Tag: Gemma Peacocke

Gemma Peacocke: Erasure

What: New solo and chamber works by New Zealand composer Gemma Peacocke exploring themes of gender, identity and marginalization.
When: Wednesday, June 6, 2018
Where: Roulette, 509 Atlantic Ave Brooklyn, 2/3/4/5/A/C/G/D/M/N/R/B/Q trains & the LIRR
Cost: $25 Door, $20 Online
Info: www.roulette.org / (917) 267-0368
Tickets: http://bit.ly/SP180606

Brooklyn, NY – Composed by Gemma Peacocke, directed by Benita de Wit, and featuring string quartet Schiele, saxophonist Shelley Washington and a unique ensemble of performers, Erasure explores the marginalized experiences of women through a new program of solo and chamber works. Gender and identity themes are reflected and refracted across different instruments in a performance that blends live music and electronics, and shimmers with the potential of a new and uncharted cultural landscape.

The evening comprises five works: “Quiver” pierces the undercurrent of rage resulting years of marginalization and abuse; “Mothertongue,” a new work for solo violin and electronics, splinters and reforms under the tension between individual and collective experience; “Erasure” explores how ordinary and extraordinary women have been written out of history; “Skin” looks at the experience of being born a woman into a world where gender, race, size, age and appearance can determine one’s safety; “Aglow” flickers between shadow and light with the hope for change created by the #MeToo movement. These five works make up a tapestry of interconnected themes as we move fluidly through the world of Gemma Peacocke’s compositions.

Program:
Erasure – for amplified string quartet (NYC Premiere)
Quiver – for piano, bass, and percussion (NYC Premiere)
Aglow – for piano, bass, and baritone saxophone
Skin – for saxophone and electronics (NYC Premiere)
Mothertongue – for violin and electronics (World Premiere)

Shelley Washington – baritone and alto saxophone

Schiele String Quartet
Adrianne Munden-Dixon – Violin
Michelle Painter – Violin
Carrie Frey – Viola
Molly Aronson – Cello


[COMMISSION] Gemma Peacocke: Waves + Lines

What: Gemma Peacocke presents a newly commissioned multimedia song cycle adapted from Afghan women’s folk poems.
When: Thursday, June 22, 2017, 8pm
Where: Roulette, 509 Atlantic Ave Brooklyn, 2/3/4/5/A/C/G/D/M/N/R/B/Q trains & the LIRR
Cost: $25/20 Online $20/15 Doors
Info: www.roulette.org / (917) 267-0368
Tickets: General Admission $20, Members/Students/Seniors $15, $25/20 Tickets at the door

Brooklyn, NY – New Zealand composer Gemma Peacocke presents Waves + Lines, a multimedia song cycle for soprano, electronics and chamber ensemble, adapted from Eliza Griswold‘s book, I Am the Beggar of the World: Landays from Contemporary Afghanistan.

Landays comprise a single rhyming couplet on subjects like love, grief, home, and war.

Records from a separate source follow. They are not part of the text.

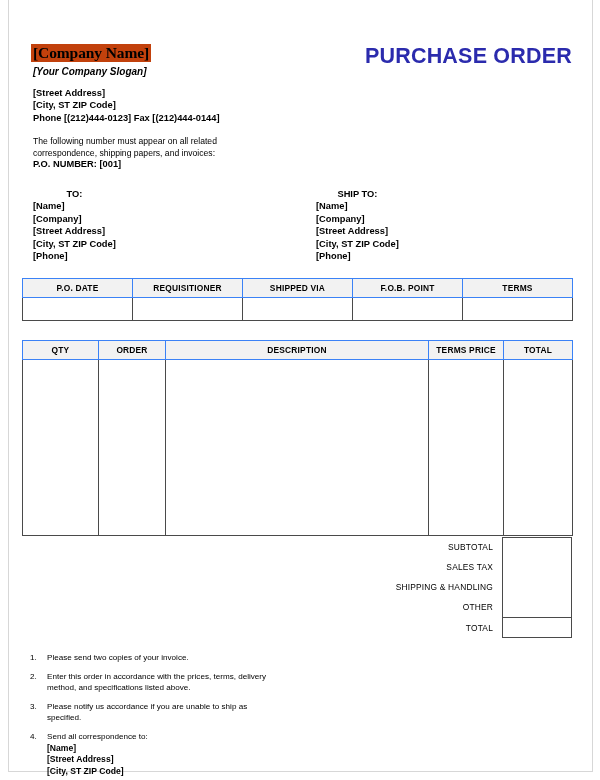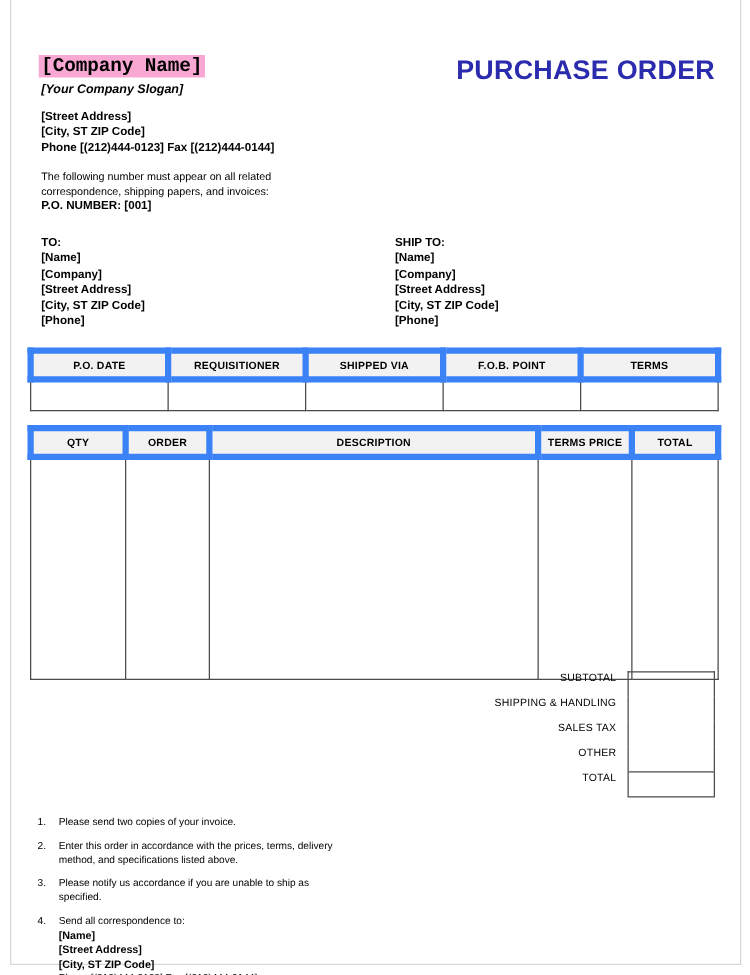--- a/index.html
+++ b/index.html
@@ -47,9 +47,9 @@
     top: 44px;
     font-size: 15.5px;
     font-weight: bold;
-    font-family: Liberation Mono, monospace;
+    font-family: Liberation Serif, serif;
     letter-spacing: -0.1px;
-    background: #f9a8d4;
+    background: #c2410c;
     padding: 1px 2px 1px 2px;
     line-height: 16px;
     white-space: nowrap;

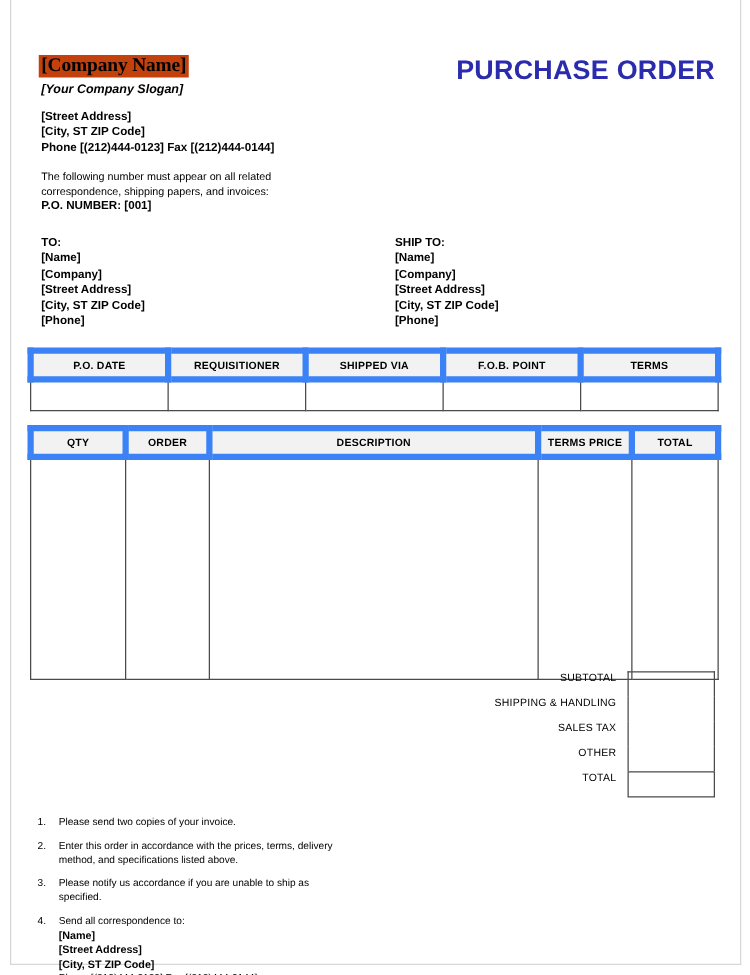--- a/index.html
+++ b/index.html
@@ -109,7 +109,7 @@
   }
   .party.to      { left: 33px;  top: 188px; }
   .party.ship-to { left: 304px; top: 188px; margin-left: 12px; }
-  .party .label { display: block; }
+  .party .label { display: block; text-align: center; }
   .party .line  { display: block; }
 
   

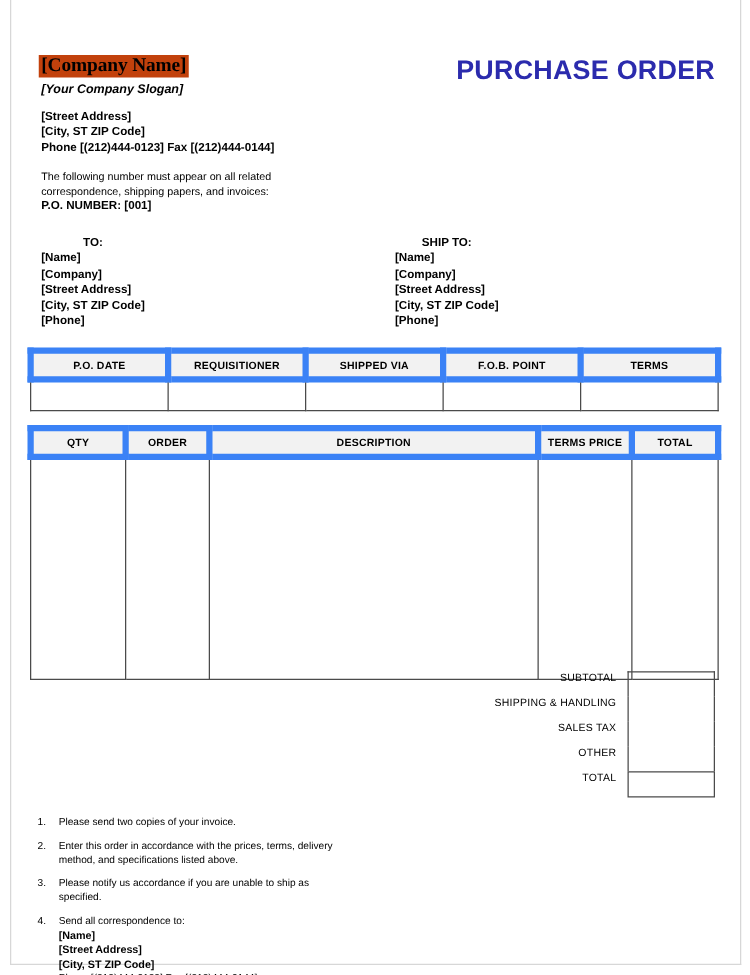--- a/index.html
+++ b/index.html
@@ -120,7 +120,7 @@
     font-size: 8.5px;
   }
   .po-table th {
-    border: 5px solid #3b82f6;
+    border: 1px solid #3b82f6;
     background: #f2f2f2;
     font-weight: bold;
     text-align: center;

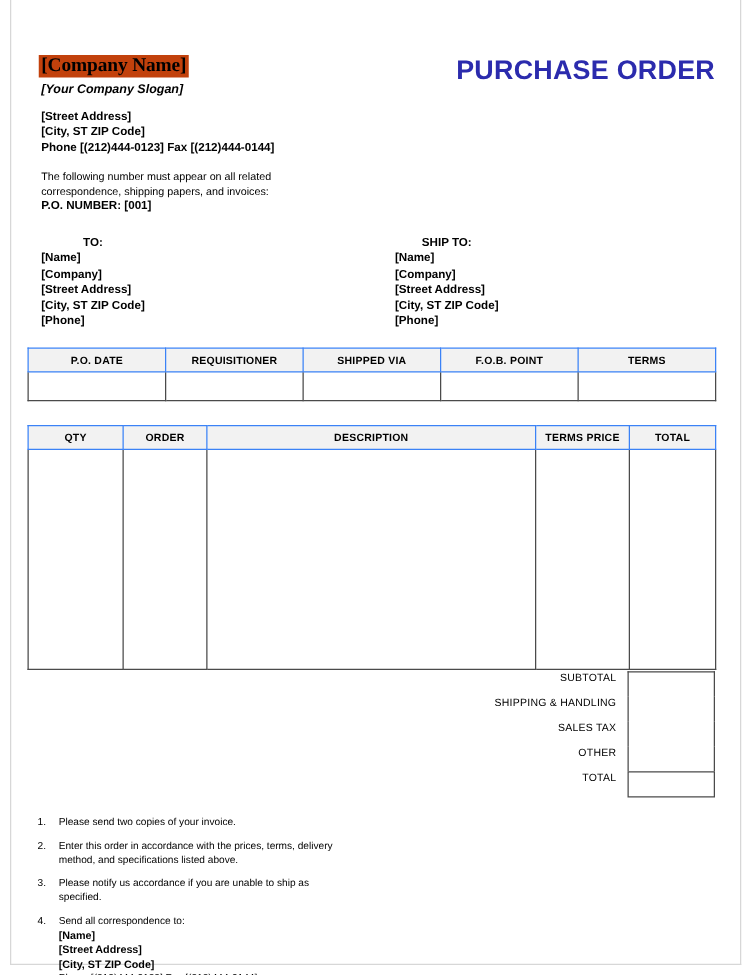--- a/index.html
+++ b/index.html
@@ -160,6 +160,7 @@
   }
   .totals-row {
     display: flex;
+    align-items: center;
     height: 20px;
   }
   .totals-label {

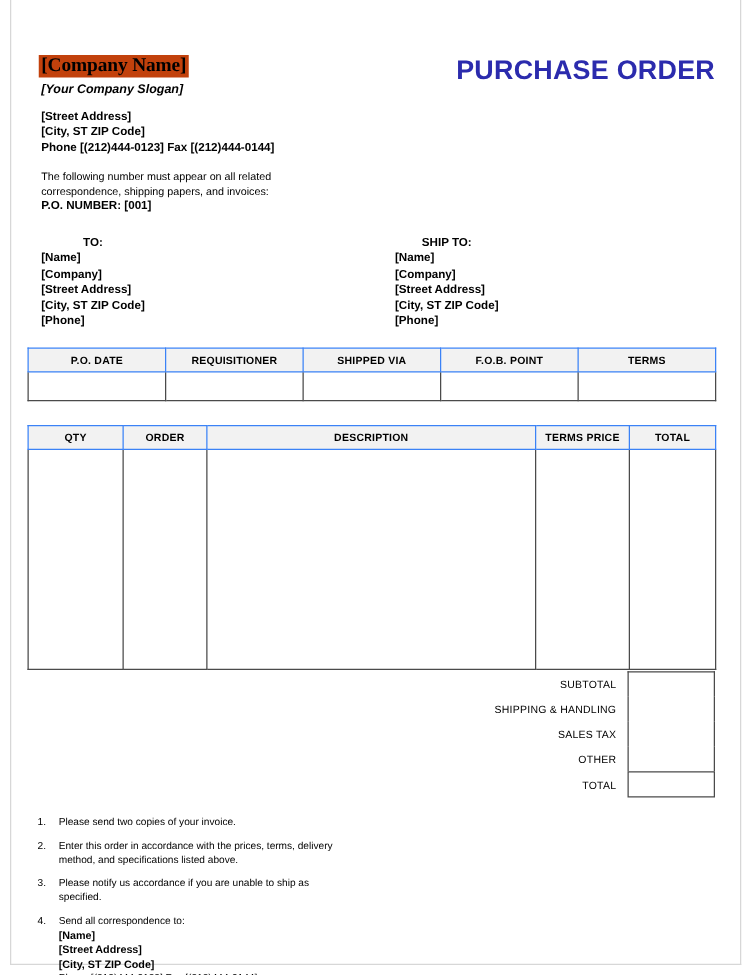--- a/index.html
+++ b/index.html
@@ -325,11 +325,11 @@
         <div class="totals-cell"></div>
       </div>
       <div class="totals-row">
+        <div class="totals-label">SALES TAX</div>
+        <div class="totals-cell"></div>
+      </div>
+      <div class="totals-row">
         <div class="totals-label">SHIPPING &amp; HANDLING</div>
-        <div class="totals-cell"></div>
-      </div>
-      <div class="totals-row">
-        <div class="totals-label">SALES TAX</div>
         <div class="totals-cell"></div>
       </div>
       <div class="totals-row">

They relay both a collective and a very individual experience so vivid and relatable that it is hard not to be captivated by the passion, desperation, and humor of the authors. Exploring the distance, anonymity and strange intimacy of phone calls, text messages, and radio broadcasts in which the poems are shared, the performances will feature the use of fixed electronics and projections. The ultra-conservative regime of the Taliban has meant that the lives of Afghani women are largely invisible to the outside world. Landays offer a surprising and vivid glimpse into this secret world.

New-York-via-New-Zealand composer Gemma Peacocke writes both acoustic and electronic music and composes music that seamlessly combines electronics with traditional instruments and voices. She often collaborates with filmmakers, choreographers, and theatre practitioners, including with director Benita de Wit and renowned choreographer Sylvain Émard. Peacocke studied with Pulitzer Prize-winning composer Julia Wolfe with support from the Arts Council of New Zealand and NYU Steinhardt, and spent fall 2015 studying at the Institute for Music / Acoustic Research and Coordination (IRCAM) in Paris. Her music has been performed in New Zealand, Australia, Austria, Brazil, United States, and Denmark.